- **Exercise description**: Determine which lines of the records include the word "caption", and copy them.

- **Information shown**:
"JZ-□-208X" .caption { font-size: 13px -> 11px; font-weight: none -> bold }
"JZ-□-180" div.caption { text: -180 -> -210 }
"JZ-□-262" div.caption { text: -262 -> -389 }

* * *

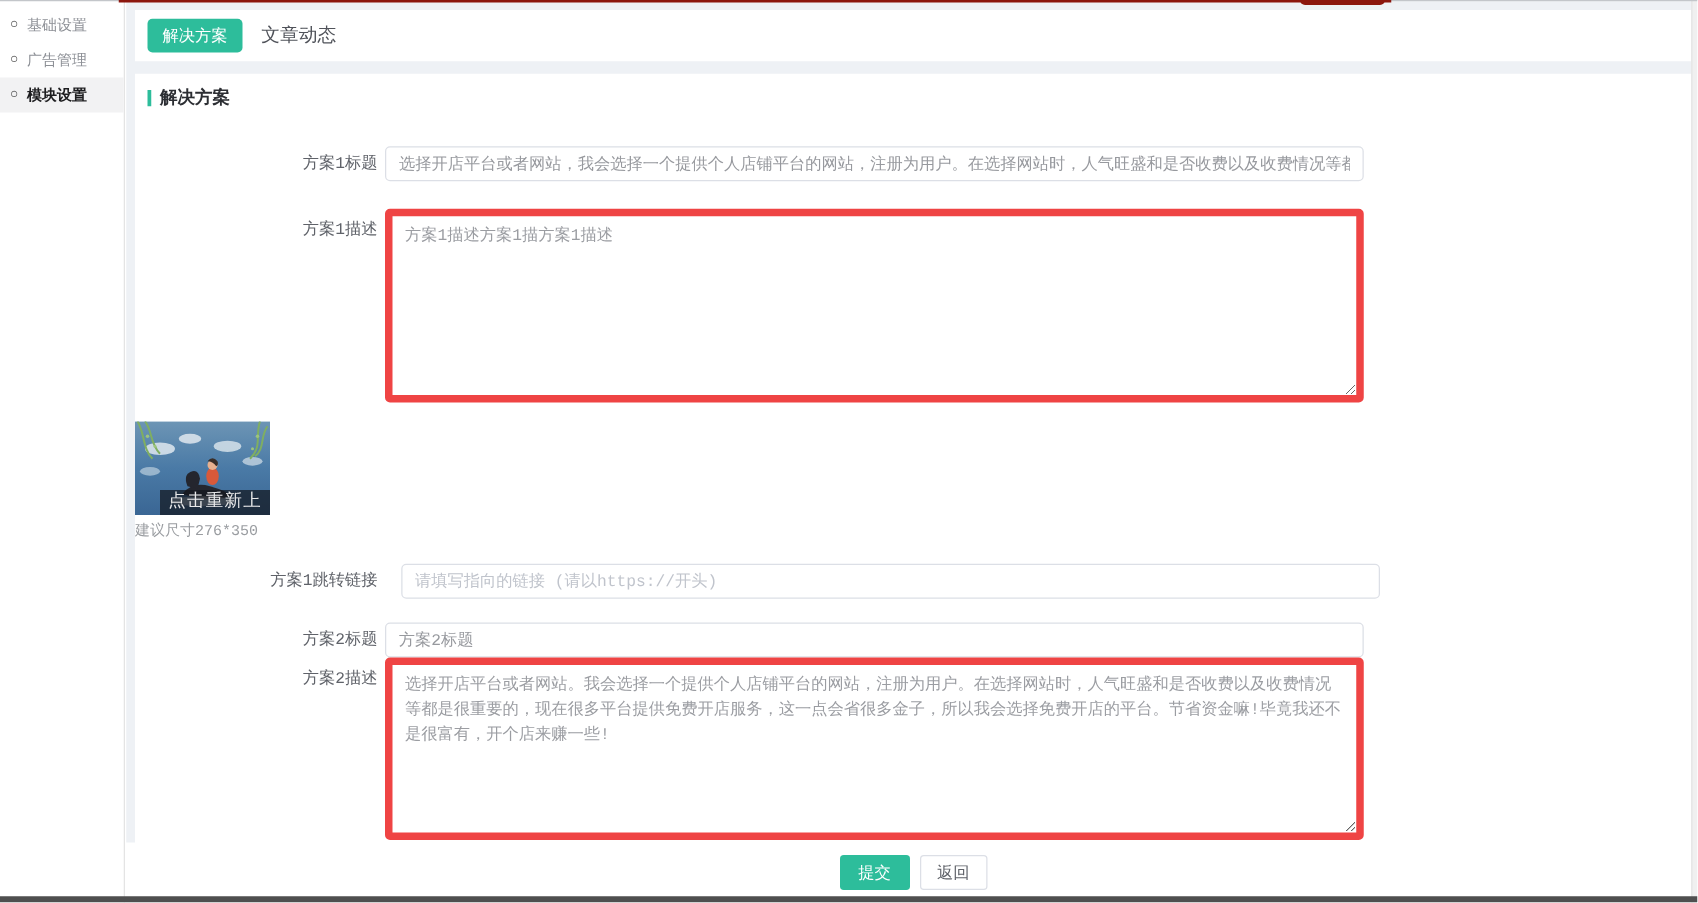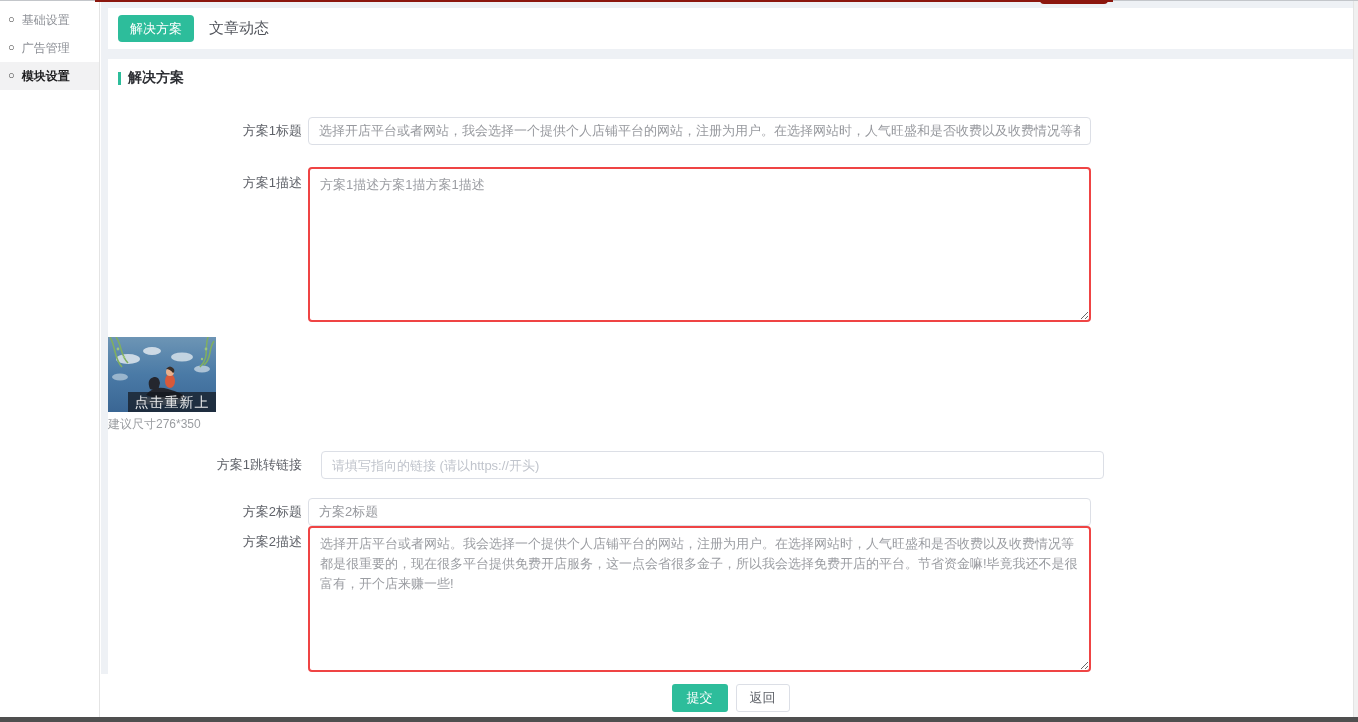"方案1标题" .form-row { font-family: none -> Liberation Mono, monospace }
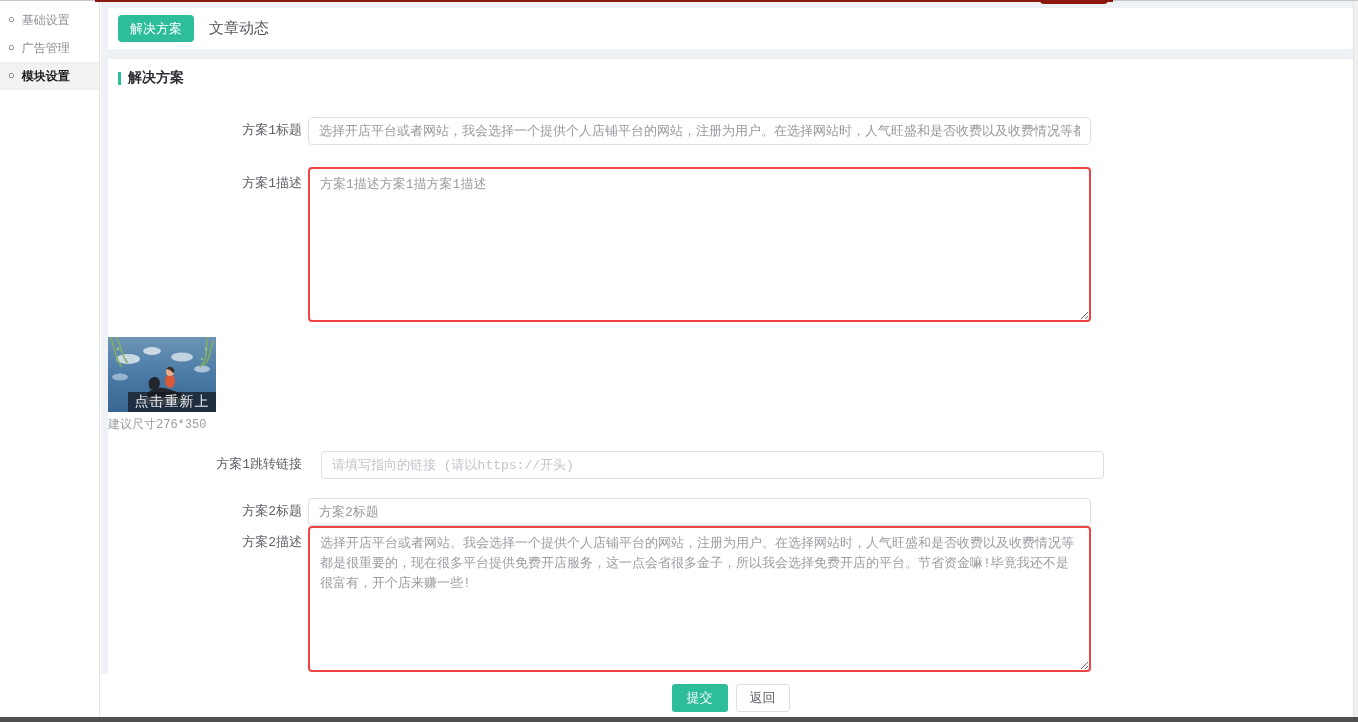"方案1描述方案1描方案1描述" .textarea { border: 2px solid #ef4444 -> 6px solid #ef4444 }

- **Answer to this task**:
"JZ-□-208X" .caption { font-size: 13px -> 11px; font-weight: none -> bold }
"JZ-□-180" div.caption { text: -180 -> -210 }
"JZ-□-262" div.caption { text: -262 -> -389 }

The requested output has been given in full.